The "size information" is actually part of the description and not an independent number. Also from the description I am not sure if the dataset publisher would like to share a single number:
     
    - 10,433 detected landmarks
    - 62,598 augmented landmarks
    - 73,031 total landmarks.

But I believe the publisher liked to explain the nature of the data. And by accident, the numbers fitted in the textual description.

Observe that this description also ties the description of a dataset to its size. That means that the intend of this dataset is that its evolution is very static. 


### example b)
https://data.nasa.gov/Aerospace/NASA-TechPort/bq5k-hbdz - number of rows and columns (very generic unit)

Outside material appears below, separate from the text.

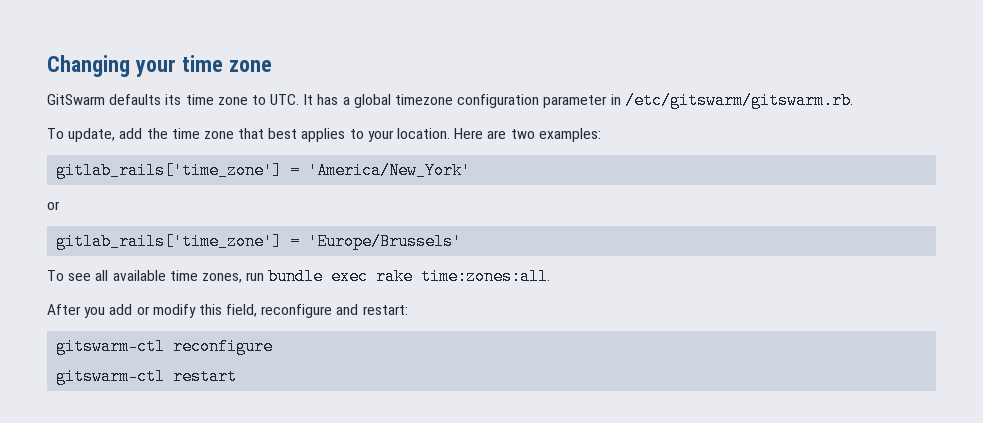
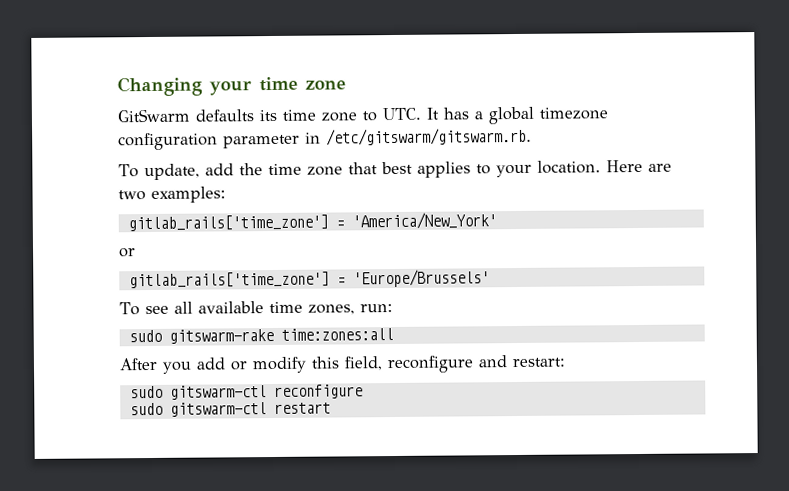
[246,268,551,285] run bundle exec rake time:zones:all. -> [359,304,393,313] [128,328,394,344] run: // sudo gitswarm-rake time:zones:all
(408, 310) none -> [129,385,163,399] sudo
(274, 346) none -> [129,402,163,416] sudo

The portal allows to export it in CSV, RDF, XML. So the size is here not a metadata value but a service offering of the portal in case it can offer the data directly. It is calculated dynamically I assume (or on upload by the publisher).  
That means you get some size indication for CSV but not for RDF.  If I am a dataset publisher and I offer 2 distributions and only for CSV I have to provide a size and not for the RDF offering, what does that mean for my RDF users? Do I as publisher provide a lower quality service or an equal quality service? 

The latter are important questions as in the end publishers should be instructed to perform for all entities they share a common metadata quality. 
If a publisher would add for one distribution a format indication and for another not, then this would be usually considered problematic. (This relates to the challenges I mentioned.)

In general the following statements should be clear what they mean, without additional explanation.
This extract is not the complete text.